Она несколько раз повторила это глухое «никого», и, несмотря на то что вечер был жарким и душным, я вдруг ощутила поднимающийся из груди холодок, который быстро распространился по всему телу. Как будто воду в озере кто-то потревожил, взбаламутил илистое дно.
– Я вернулась в кровать, но уснуть в ту ночь так и не смогла. Несколько ночей все было спокойно, а потом – повторилось опять. Тоненький плач в моем подвале. Я решила не обращать внимания – приняла две таблетки снотворного, заткнула уши и отвернулась к стене. Кое-как уснула, но снились кошмары какие-то. Потом – снова несколько ночей покоя. И опять этот плач – только на сей раз плакали громче, настойчивее и как будто бы уже не в подвале, а на лесенке, у самого люка. Чтобы я слышала наверняка. Какая же чертовщина, Марьян! Приезжай, приезжай. Мне надо, чтобы ты это услышала.

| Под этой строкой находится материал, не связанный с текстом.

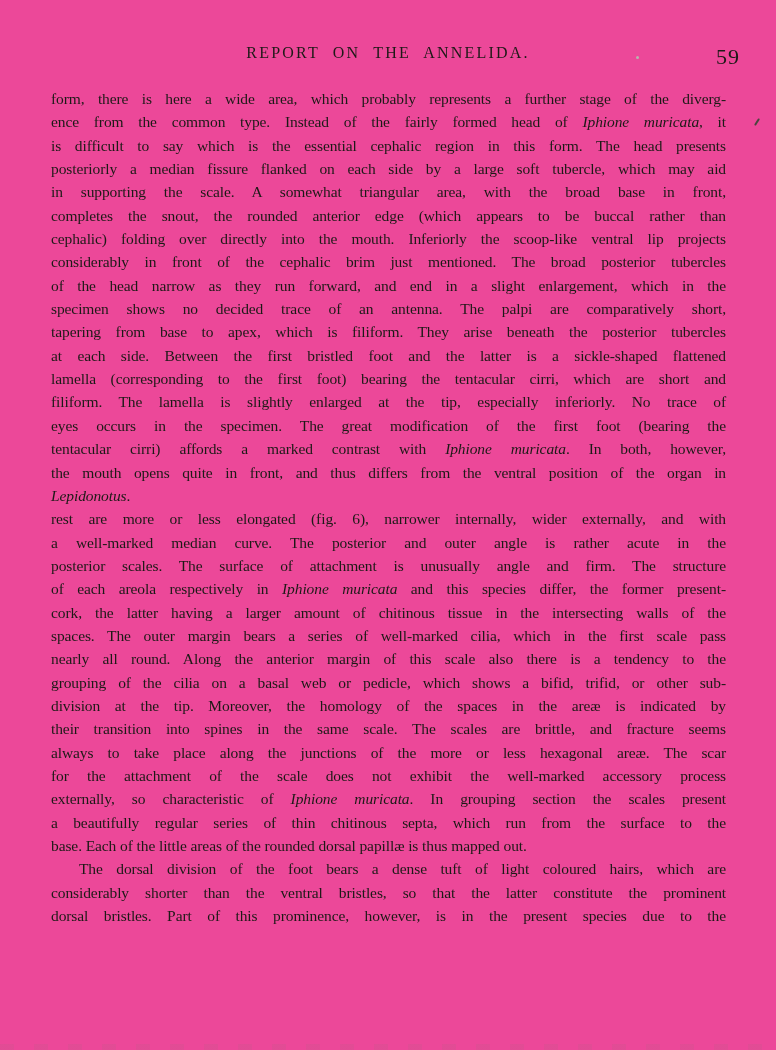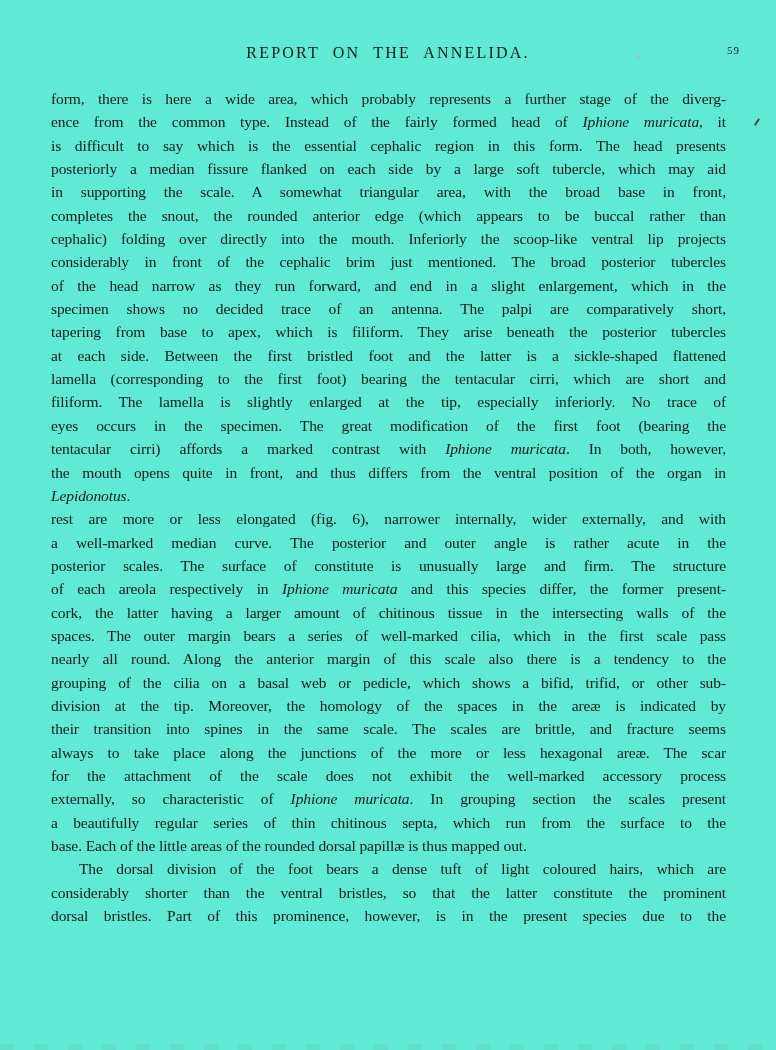--- a/index.html
+++ b/index.html
@@ -12,7 +12,7 @@
     width: 776px;
     height: 1050px;
     margin: 0 auto;
-    background: #5eead4;
+    background: #ec4899;
     color: #1d1a17;
     font-family: "Liberation Serif", "DejaVu Serif", serif;
     overflow: hidden;

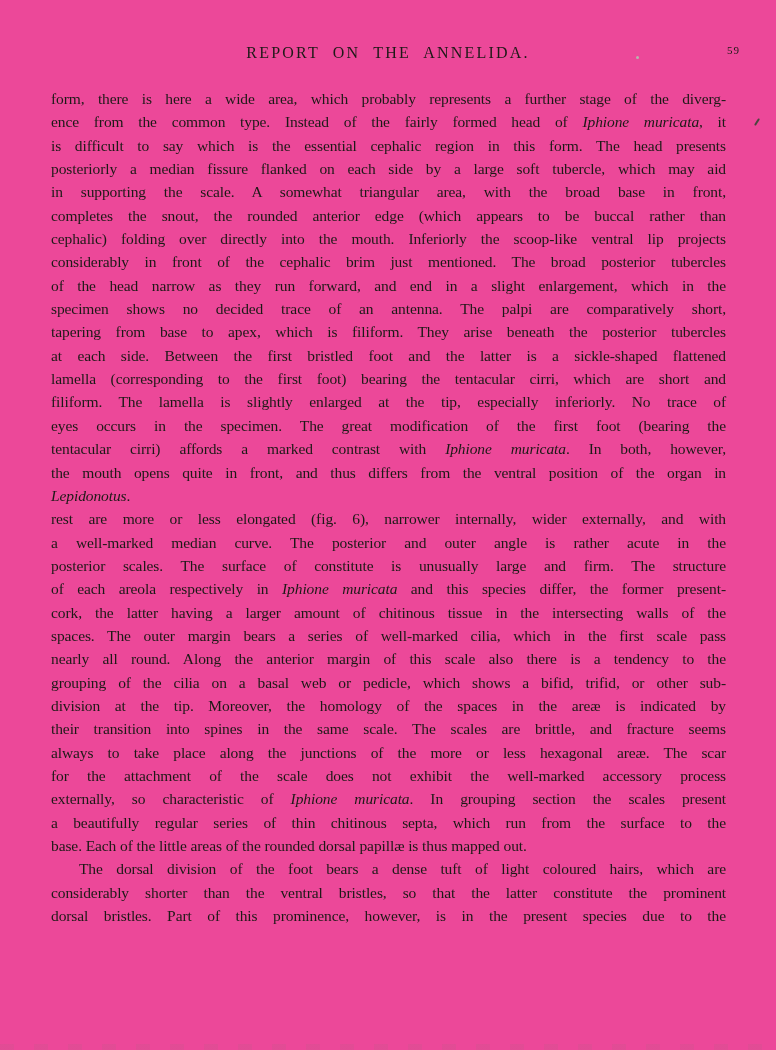--- a/index.html
+++ b/index.html
@@ -35,7 +35,7 @@
     position: absolute;
     top: 0;
     right: 36px;
-    font-size: 11px;
+    font-size: 22px;
     letter-spacing: 1px;
   }
   .head-dot {

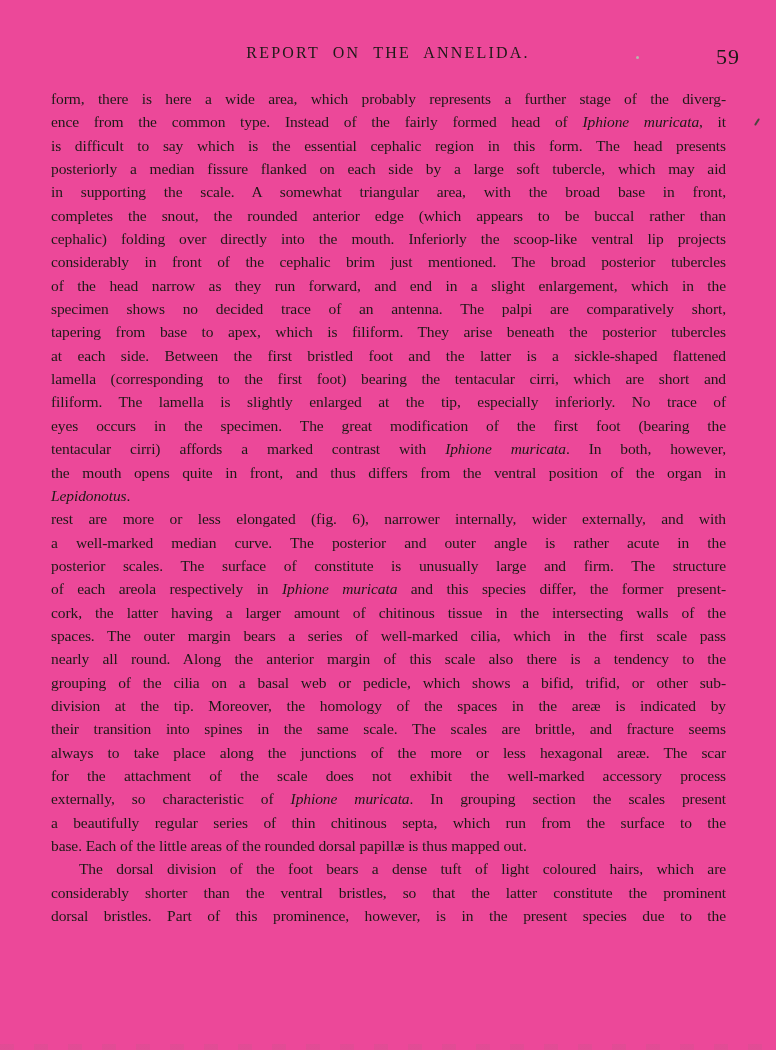--- a/index.html
+++ b/index.html
@@ -132,7 +132,7 @@
       <div class="paragraph">
         <div class="line"><span>rest are more or less elongated (fig. 6), narrower internally, wider externally, and with</span></div>
         <div class="line"><span>a well-marked median curve.  The posterior and outer angle is rather acute in the</span></div>
-        <div class="line"><span>posterior scales.  The surface of constitute is unusually large and firm.  The structure</span></div>
+        <div class="line"><span>posterior scales.  The surface of attachment is unusually angle and firm.  The structure</span></div>
         <div class="line"><span>of each areola respectively in </span><span class="it">Iphione muricata</span><span> and this species differ, the former present-</span></div>
         <div class="line"><span>cork, the latter having a larger amount of chitinous tissue in the intersecting walls of the</span></div>
         <div class="line"><span>spaces.  The outer margin bears a series of well-marked cilia, which in the first scale pass</span></div>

– Конечно, приеду. Сегодня четверг, в субботу поеду на первой же электричке, встречай меня на станции!
Но в субботу никуда я не поехала. Потому что в пятницу вечером снова раздался звонок – определился номер мобильного Ольги, но голос на том конце трубки принадлежал мужчине. Некий Петр Иванович сообщил, что он – Олин сосед, и она каждый вечер приходила к нему покупать козье молоко, каждый вечер, ровно к шести, без опозданий. А сегодня – не пришла.
Он подождал до половины седьмого, а потом решил, что закрутилась дачница, о времени забыла, и пошел к ней в дом, отнести банку с молоком. У Ольги было не заперто, он легко проник в дом. Но ее нигде не было – звал, звал, все без толку. Он сразу неладное почуял – дом выглядел так, словно хозяйка на секунду отошла. На столе – ноутбук и телефон, и сандалии ее у порога стоят. Петр Иванович прошел в дальнюю комнату, где Ольга спала, и обнаружил постель ее разобранной. На полу отсутствовал ковер, а люк, ведущий в подпол, был открыт.
Сосед спустился по шаткой деревянной лесенке. Ольга лежала внизу, лицом вверх, прижав руки к шее. Она умерла давно – должно быть, ночью – тело успело остыть, а на бледных щеках появились фиолетовые пятна.